▸ What needs to be done
Each line from the first line of the entries through the line holding "(273, 1023) none" is to be restated word for word; nothing else, and no picture, belongs in the answer.

^^^^

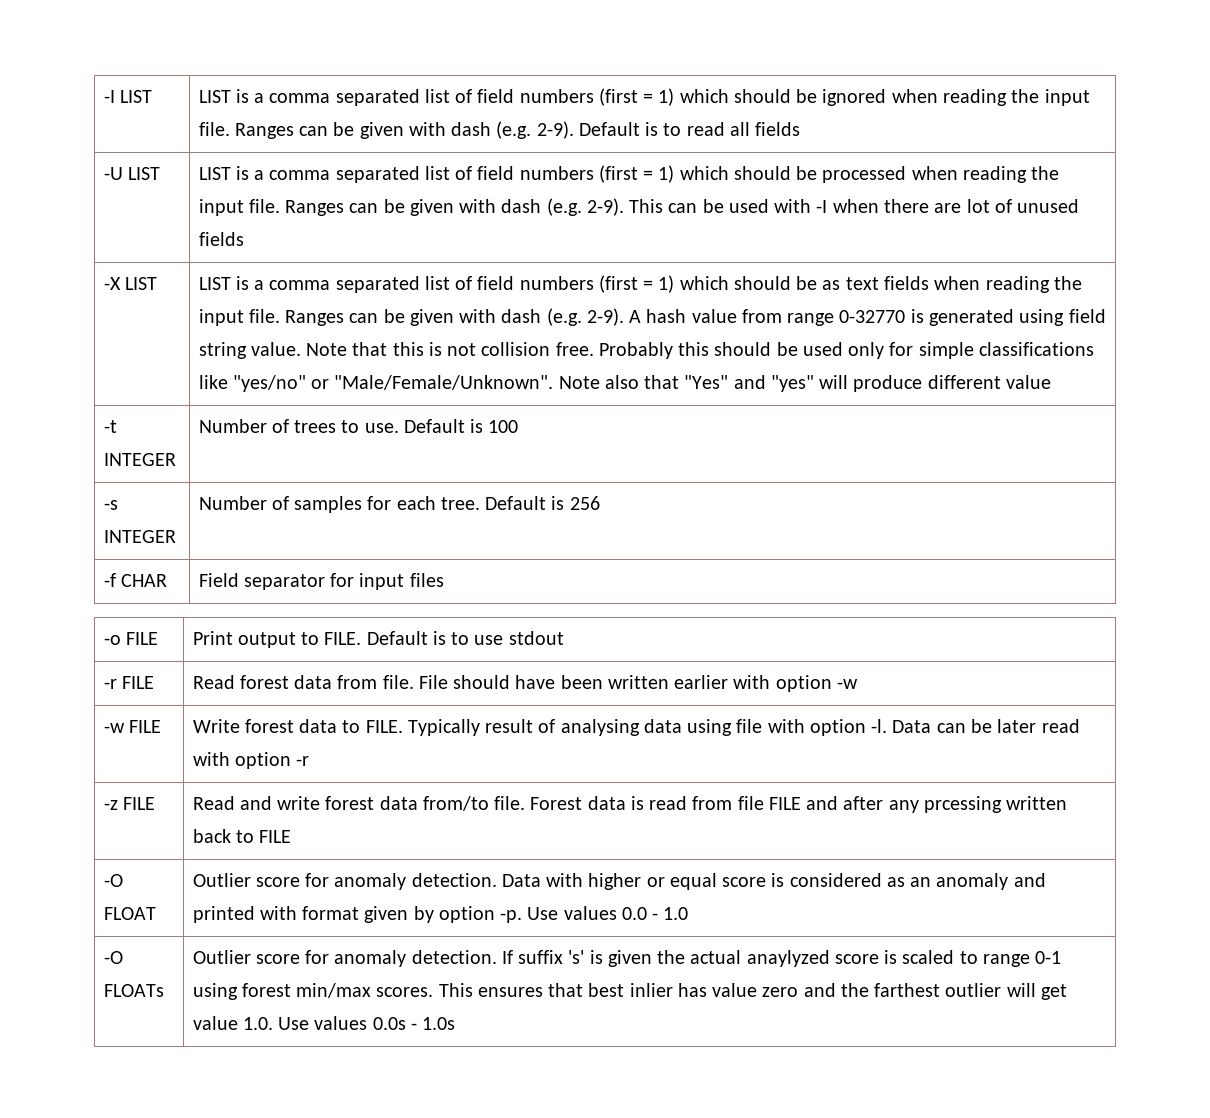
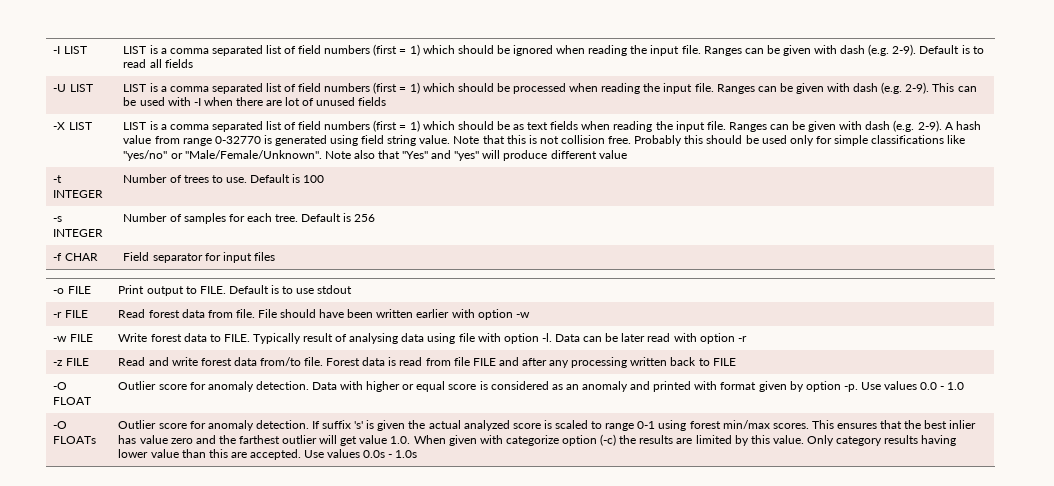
[924,796,1003,813] prcessing -> [571,357,628,368] processing
[746,950,830,967] anaylyzed -> [463,420,510,431] analyzed
(584, 990) none -> [904,420,922,429] the
(273, 1023) none -> [413,434,957,446] [118,449,301,460] When given with categorize option (-c) the results are limited by this value. Only category results having lower value than this are accepted.

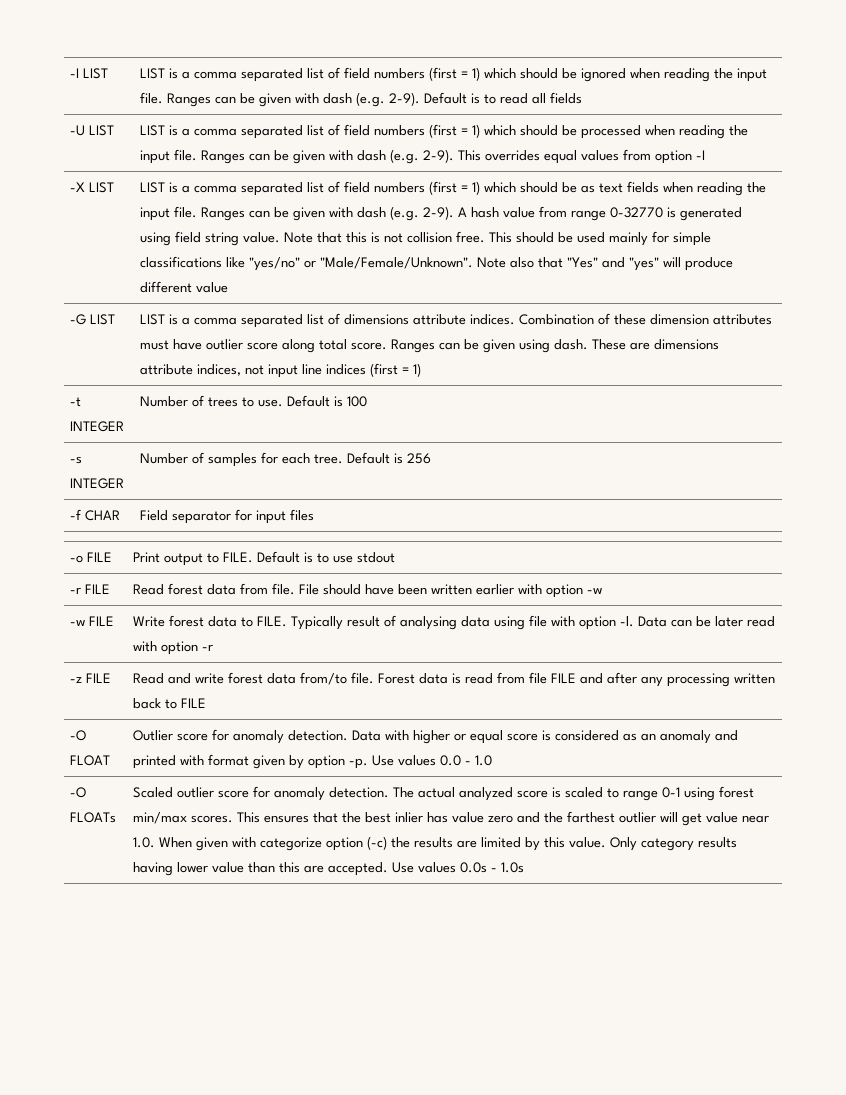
[957,86,977,92] [123,97,387,106] can be used with -I when there are lot of unused fields -> [485,149,706,164] overrides equal values from option -I
[634,135,704,146] Probably this -> [489,232,513,243] This
[789,135,814,146] only -> [609,232,649,246] mainly
(627, 154) none -> [70,314,116,325] [140,313,773,328] [140,339,720,353] [140,363,422,378] // -G LIST | LIST is a comma separated list of dimensions attribute indices. Combination of these dimension attributes must have outlier score along total score. Ranges can be given using dash. These are dimensions attribute indices, not input line indices (first = 1)
[118,420,426,431] Outlier score for anomaly detection. If suffix 's' is given the -> [133,786,415,801] Scaled outlier score for anomaly detection. The
(388, 439) none -> [742,815,770,823] near

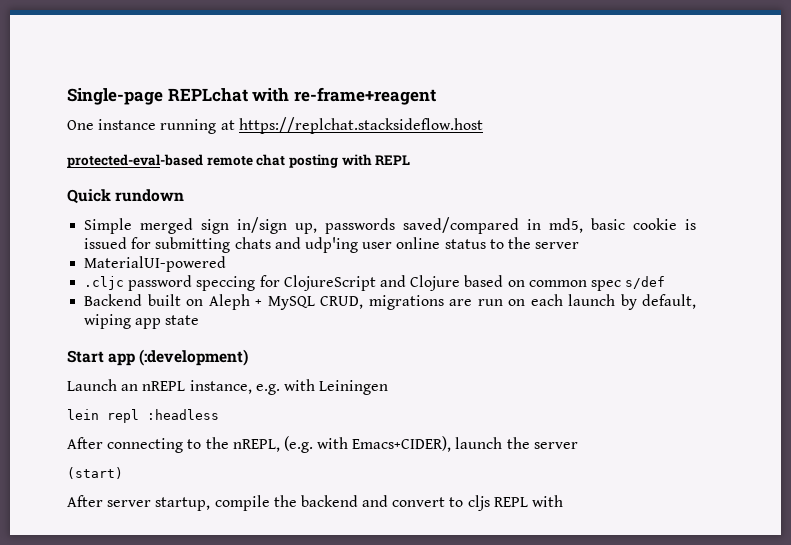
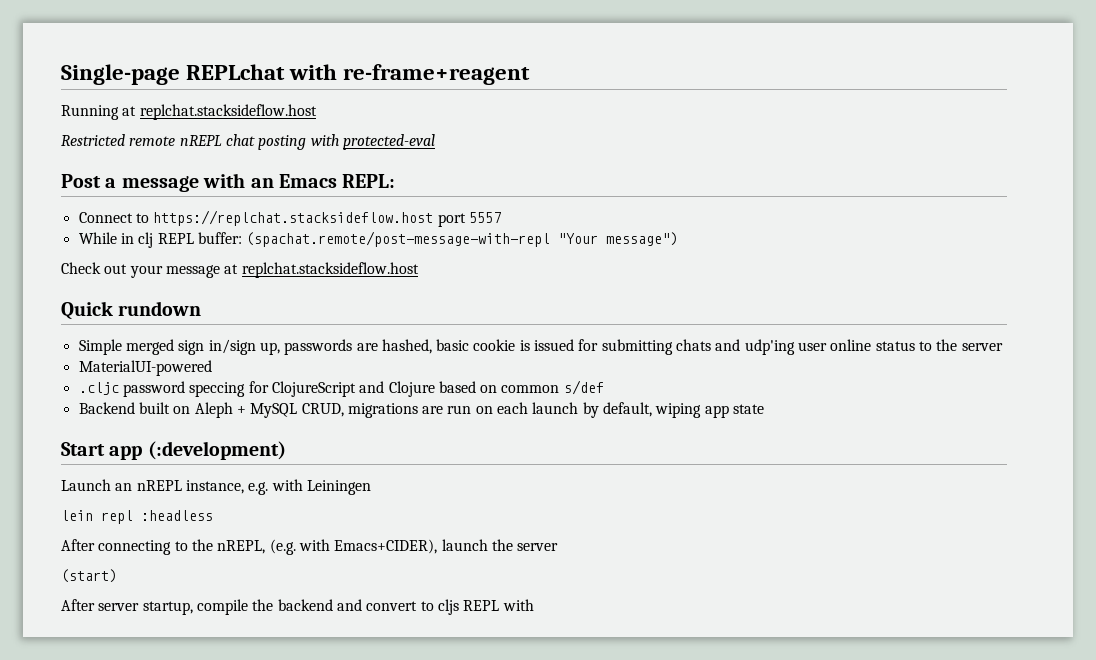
[67,117,483,134] [67,154,411,168] One instance running at https://replchat.stacksideflow.host // protected-eval-based remote chat posting with REPL -> [61,104,317,120] [61,134,435,150] [61,173,396,192] [78,210,501,227] [78,231,679,248] [61,262,419,278] Running at replchat.stacksideflow.host // Restricted remote nREPL chat posting with protected-eval // Post a message with an Emacs REPL: // Connect to https://replchat.stacksideflow.host port 5557 // While in clj REPL buffer: (spachat.remote/post-message-with-repl "Your message") // Check out your message at replchat.stacksideflow.host
[403,217,584,234] saved/compared in md5, -> [356,339,432,354] are hashed,
[590,280,621,291] spec -> (560, 389) none

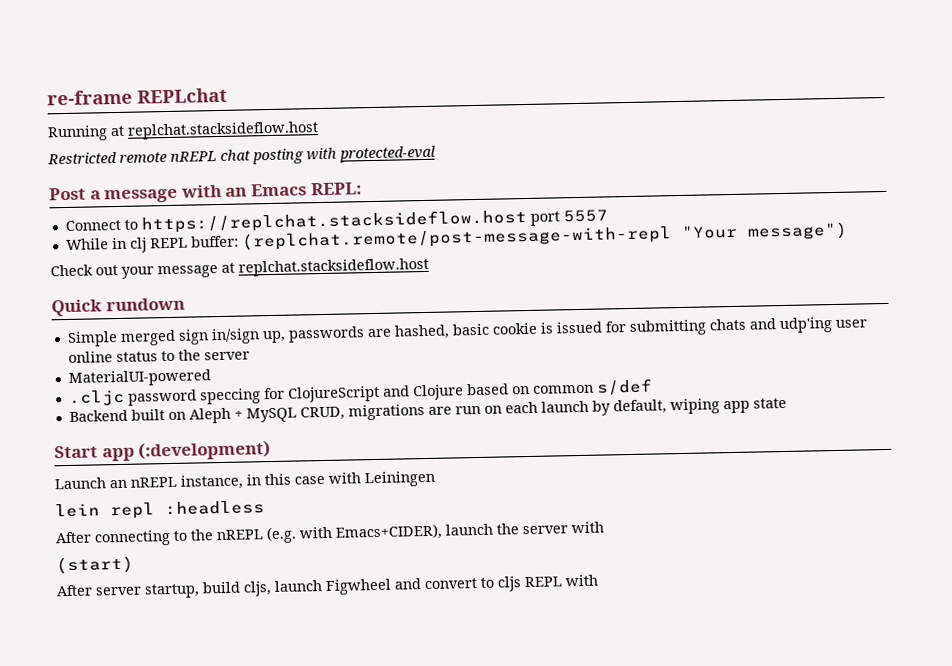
[61,64,180,85] Single-page -> [47,89,133,106] re-frame
[289,64,531,85] with re-frame+reagent -> (228, 95) none
[246,231,551,247] (spachat.remote/post-message-with-repl -> [241,225,672,251] (replchat.remote/post-message-with-repl
[248,482,269,495] e.g. -> [246,473,325,486] in this case
[217,540,266,554] nREPL, -> [216,529,263,541] nREPL
(559, 547) none -> [571,521,604,534] with
[196,599,333,615] compile the backend -> [202,578,392,597] build cljs, launch Figwheel

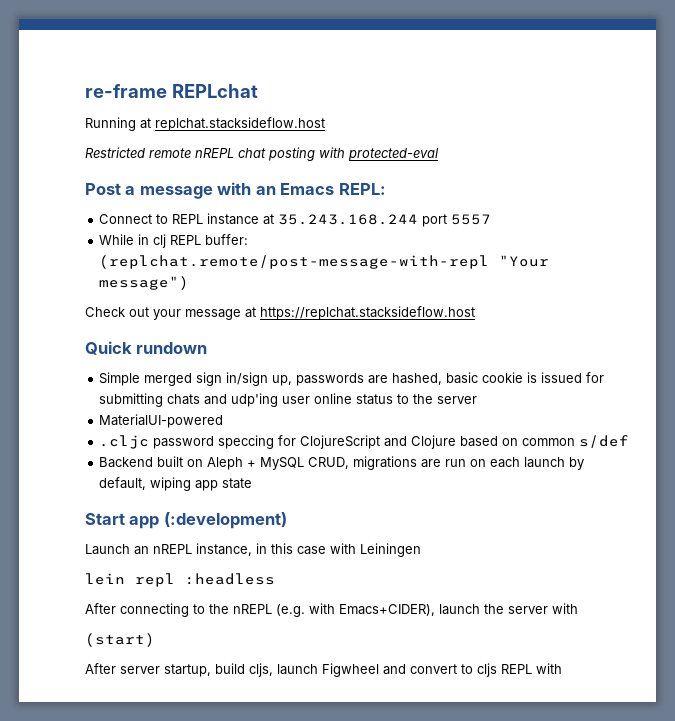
[140,208,527,234] https://replchat.stacksideflow.host -> [172,213,419,225] REPL instance at 35.243.168.244
[238,257,429,277] replchat.stacksideflow.host -> [260,306,475,320] https://replchat.stacksideflow.host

^^^^

▸ Result of this task
[924,796,1003,813] prcessing -> [571,357,628,368] processing
[746,950,830,967] anaylyzed -> [463,420,510,431] analyzed
(584, 990) none -> [904,420,922,429] the
(273, 1023) none -> [413,434,957,446] [118,449,301,460] When given with categorize option (-c) the results are limited by this value. Only category results having lower value than this are accepted.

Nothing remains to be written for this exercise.